- Task instructions -
Beginning at the first line of the data, print each line exactly, stopping after the line that contains "(335, 604) none -> (226, 279) //".

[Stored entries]
#####

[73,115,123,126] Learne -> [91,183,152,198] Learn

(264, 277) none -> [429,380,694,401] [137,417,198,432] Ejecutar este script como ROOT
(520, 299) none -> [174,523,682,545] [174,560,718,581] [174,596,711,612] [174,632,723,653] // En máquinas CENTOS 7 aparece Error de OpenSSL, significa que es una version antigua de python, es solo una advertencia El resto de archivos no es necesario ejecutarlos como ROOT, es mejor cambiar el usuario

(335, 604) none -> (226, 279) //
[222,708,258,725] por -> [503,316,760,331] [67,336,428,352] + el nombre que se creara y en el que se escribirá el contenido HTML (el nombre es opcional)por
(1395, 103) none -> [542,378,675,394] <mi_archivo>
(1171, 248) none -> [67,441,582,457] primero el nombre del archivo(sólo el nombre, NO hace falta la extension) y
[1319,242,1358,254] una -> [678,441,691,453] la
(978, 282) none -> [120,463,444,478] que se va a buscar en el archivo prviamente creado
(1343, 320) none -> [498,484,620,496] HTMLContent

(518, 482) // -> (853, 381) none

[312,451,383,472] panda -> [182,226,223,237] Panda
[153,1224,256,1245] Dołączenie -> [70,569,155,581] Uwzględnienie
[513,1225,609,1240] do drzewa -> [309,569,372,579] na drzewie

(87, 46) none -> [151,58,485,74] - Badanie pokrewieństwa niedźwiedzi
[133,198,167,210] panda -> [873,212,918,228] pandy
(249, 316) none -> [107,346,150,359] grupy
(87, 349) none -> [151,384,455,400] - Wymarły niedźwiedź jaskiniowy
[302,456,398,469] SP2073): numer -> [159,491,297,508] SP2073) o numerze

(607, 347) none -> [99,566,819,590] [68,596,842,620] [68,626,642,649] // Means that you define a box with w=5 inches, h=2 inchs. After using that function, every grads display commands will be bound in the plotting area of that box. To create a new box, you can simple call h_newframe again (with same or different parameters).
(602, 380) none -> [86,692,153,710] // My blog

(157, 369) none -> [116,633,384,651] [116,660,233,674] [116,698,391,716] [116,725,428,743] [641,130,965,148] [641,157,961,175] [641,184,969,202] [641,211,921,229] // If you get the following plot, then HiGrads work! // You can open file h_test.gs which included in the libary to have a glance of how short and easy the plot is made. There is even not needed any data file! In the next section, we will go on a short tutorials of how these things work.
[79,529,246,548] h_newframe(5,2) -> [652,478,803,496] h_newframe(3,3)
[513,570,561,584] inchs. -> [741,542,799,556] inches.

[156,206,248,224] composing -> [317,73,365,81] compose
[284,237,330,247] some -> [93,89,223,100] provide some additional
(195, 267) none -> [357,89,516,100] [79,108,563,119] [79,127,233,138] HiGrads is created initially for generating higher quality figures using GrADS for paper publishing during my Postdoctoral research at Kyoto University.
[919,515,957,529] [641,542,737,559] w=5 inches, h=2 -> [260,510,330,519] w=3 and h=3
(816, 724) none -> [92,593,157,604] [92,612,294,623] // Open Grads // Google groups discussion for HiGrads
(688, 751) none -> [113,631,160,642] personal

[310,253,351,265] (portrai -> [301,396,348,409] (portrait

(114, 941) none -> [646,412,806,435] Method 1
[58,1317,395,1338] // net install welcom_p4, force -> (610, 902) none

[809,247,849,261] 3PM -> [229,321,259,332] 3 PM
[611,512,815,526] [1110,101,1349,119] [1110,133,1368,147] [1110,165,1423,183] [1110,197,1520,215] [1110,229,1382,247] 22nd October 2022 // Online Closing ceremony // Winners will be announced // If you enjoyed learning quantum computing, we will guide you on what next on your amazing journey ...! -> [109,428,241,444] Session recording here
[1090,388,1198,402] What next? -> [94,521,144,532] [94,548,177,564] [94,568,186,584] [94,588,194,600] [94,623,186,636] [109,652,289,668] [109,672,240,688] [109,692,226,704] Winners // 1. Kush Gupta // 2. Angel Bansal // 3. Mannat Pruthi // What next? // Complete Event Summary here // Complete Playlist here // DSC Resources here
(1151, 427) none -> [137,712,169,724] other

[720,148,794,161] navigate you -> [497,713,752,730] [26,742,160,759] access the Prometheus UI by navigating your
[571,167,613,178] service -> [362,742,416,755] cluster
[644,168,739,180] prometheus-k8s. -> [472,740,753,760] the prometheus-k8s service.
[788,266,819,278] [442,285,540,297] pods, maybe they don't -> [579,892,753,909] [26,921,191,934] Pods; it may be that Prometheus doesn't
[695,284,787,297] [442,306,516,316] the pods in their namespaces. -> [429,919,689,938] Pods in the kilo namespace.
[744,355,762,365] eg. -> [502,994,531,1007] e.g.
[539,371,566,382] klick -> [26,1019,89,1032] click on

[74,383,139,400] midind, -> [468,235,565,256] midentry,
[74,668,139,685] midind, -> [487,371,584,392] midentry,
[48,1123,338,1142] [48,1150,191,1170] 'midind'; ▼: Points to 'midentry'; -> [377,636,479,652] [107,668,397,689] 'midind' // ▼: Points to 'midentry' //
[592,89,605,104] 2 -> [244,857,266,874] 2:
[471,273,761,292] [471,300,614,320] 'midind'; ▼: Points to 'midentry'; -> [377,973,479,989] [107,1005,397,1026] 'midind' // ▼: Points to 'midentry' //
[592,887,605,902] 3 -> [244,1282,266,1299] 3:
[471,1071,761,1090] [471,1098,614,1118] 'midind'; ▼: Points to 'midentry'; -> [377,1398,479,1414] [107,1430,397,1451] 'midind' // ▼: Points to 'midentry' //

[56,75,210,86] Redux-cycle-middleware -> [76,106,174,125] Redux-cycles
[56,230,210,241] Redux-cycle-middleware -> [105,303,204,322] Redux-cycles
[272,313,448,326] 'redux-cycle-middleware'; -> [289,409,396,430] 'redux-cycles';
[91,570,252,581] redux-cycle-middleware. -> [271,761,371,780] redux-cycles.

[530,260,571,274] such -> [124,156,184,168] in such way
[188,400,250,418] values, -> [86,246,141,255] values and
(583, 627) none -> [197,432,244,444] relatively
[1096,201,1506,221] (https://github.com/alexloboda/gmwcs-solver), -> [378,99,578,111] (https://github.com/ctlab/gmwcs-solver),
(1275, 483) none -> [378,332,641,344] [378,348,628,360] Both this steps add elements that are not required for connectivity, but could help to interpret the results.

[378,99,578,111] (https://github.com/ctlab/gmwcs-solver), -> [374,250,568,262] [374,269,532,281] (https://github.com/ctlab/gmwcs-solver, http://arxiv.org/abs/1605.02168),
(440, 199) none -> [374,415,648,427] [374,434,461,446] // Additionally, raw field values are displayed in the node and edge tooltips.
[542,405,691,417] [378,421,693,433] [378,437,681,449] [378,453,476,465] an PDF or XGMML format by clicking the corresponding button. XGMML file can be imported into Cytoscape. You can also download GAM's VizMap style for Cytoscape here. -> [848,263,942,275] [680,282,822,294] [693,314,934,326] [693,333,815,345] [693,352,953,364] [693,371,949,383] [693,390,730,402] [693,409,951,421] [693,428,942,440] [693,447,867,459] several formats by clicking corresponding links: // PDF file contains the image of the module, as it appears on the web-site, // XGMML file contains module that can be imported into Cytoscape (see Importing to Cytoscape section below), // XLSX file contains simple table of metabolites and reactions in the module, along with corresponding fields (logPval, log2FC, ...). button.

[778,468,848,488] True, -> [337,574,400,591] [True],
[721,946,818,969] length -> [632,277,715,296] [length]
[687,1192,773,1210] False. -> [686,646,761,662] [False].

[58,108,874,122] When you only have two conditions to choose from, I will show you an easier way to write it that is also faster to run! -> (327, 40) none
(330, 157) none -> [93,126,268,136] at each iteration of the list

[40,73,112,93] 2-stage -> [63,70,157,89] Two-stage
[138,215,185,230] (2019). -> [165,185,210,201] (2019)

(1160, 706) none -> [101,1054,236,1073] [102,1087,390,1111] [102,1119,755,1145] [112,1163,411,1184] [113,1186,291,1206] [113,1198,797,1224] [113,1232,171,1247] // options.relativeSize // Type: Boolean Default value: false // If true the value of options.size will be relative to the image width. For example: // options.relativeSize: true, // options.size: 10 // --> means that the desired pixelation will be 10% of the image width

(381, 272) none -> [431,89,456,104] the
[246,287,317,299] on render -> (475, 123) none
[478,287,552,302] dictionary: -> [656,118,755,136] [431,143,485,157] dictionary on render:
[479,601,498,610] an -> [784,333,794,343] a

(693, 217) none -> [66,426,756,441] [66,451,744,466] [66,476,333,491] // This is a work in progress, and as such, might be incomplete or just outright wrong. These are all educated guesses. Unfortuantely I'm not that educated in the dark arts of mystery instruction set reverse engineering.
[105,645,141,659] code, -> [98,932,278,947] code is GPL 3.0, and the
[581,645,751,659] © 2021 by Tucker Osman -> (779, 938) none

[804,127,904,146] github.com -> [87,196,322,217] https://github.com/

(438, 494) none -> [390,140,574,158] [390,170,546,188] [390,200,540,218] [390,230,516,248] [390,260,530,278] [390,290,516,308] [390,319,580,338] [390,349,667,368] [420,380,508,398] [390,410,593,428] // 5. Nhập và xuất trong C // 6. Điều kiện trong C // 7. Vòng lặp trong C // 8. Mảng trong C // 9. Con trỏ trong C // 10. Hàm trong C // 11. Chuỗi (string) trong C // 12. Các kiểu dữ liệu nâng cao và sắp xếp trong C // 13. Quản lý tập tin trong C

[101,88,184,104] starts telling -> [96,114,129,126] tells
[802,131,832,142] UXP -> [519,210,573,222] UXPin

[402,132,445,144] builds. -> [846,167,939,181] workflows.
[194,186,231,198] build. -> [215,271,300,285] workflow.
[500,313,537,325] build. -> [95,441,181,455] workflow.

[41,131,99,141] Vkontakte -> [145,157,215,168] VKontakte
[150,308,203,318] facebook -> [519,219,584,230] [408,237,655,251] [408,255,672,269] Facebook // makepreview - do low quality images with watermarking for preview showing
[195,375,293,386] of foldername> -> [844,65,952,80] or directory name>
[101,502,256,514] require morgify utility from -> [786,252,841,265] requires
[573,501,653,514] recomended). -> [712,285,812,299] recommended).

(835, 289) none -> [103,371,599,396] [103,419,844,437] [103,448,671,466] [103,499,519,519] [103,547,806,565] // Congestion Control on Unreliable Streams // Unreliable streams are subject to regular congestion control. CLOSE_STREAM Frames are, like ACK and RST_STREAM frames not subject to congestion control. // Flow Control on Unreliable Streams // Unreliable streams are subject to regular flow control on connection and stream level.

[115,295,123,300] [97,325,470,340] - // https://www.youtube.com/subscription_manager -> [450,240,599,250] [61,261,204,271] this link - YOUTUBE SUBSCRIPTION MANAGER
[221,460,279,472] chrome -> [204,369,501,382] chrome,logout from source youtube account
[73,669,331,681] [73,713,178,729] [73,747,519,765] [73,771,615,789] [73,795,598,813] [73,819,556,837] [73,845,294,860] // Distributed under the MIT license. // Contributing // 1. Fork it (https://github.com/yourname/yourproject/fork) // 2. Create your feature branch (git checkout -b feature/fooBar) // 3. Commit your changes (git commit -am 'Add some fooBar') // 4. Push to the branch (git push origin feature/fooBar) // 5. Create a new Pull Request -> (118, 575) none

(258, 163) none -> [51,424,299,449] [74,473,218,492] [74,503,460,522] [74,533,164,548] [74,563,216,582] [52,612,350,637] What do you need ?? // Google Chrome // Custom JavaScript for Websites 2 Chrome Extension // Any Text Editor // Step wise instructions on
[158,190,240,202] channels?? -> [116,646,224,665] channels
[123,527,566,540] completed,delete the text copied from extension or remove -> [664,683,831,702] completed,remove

#####

- Answer area -
[73,115,123,126] Learne -> [91,183,152,198] Learn

(264, 277) none -> [429,380,694,401] [137,417,198,432] Ejecutar este script como ROOT
(520, 299) none -> [174,523,682,545] [174,560,718,581] [174,596,711,612] [174,632,723,653] // En máquinas CENTOS 7 aparece Error de OpenSSL, significa que es una version antigua de python, es solo una advertencia El resto de archivos no es necesario ejecutarlos como ROOT, es mejor cambiar el usuario

(335, 604) none -> (226, 279) //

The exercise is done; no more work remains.